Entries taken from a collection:
^^^^^^^^^^^^^^^^

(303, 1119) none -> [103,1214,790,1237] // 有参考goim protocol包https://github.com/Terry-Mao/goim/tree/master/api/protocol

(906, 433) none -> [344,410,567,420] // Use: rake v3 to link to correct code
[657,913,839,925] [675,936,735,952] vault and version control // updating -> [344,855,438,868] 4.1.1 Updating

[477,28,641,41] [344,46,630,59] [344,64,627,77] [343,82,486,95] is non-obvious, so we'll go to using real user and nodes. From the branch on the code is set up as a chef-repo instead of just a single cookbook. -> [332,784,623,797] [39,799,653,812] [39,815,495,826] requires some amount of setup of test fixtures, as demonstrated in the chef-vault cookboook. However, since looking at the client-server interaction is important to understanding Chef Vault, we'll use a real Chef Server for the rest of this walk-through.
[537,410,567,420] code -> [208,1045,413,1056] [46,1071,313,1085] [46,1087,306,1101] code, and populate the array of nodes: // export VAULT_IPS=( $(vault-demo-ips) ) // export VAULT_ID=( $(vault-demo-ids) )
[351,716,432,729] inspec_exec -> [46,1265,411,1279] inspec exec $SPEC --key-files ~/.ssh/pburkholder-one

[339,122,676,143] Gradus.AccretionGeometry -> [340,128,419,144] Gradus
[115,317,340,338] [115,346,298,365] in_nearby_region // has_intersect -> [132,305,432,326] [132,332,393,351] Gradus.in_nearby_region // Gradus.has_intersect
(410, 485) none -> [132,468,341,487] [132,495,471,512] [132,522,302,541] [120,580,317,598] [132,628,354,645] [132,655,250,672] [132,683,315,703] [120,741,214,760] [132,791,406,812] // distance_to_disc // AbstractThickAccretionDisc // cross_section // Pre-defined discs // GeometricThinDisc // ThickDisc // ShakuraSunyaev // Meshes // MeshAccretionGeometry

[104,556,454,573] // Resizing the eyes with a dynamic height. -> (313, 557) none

^^^^^^^^^^^^^^^^

An exact copy of the lines from the one holding "[537,410,567,420] code ->" through the end of the data is the whole answer.

» **EXERCISE SOLUTION**:
[537,410,567,420] code -> [208,1045,413,1056] [46,1071,313,1085] [46,1087,306,1101] code, and populate the array of nodes: // export VAULT_IPS=( $(vault-demo-ips) ) // export VAULT_ID=( $(vault-demo-ids) )
[351,716,432,729] inspec_exec -> [46,1265,411,1279] inspec exec $SPEC --key-files ~/.ssh/pburkholder-one

[339,122,676,143] Gradus.AccretionGeometry -> [340,128,419,144] Gradus
[115,317,340,338] [115,346,298,365] in_nearby_region // has_intersect -> [132,305,432,326] [132,332,393,351] Gradus.in_nearby_region // Gradus.has_intersect
(410, 485) none -> [132,468,341,487] [132,495,471,512] [132,522,302,541] [120,580,317,598] [132,628,354,645] [132,655,250,672] [132,683,315,703] [120,741,214,760] [132,791,406,812] // distance_to_disc // AbstractThickAccretionDisc // cross_section // Pre-defined discs // GeometricThinDisc // ThickDisc // ShakuraSunyaev // Meshes // MeshAccretionGeometry

[104,556,454,573] // Resizing the eyes with a dynamic height. -> (313, 557) none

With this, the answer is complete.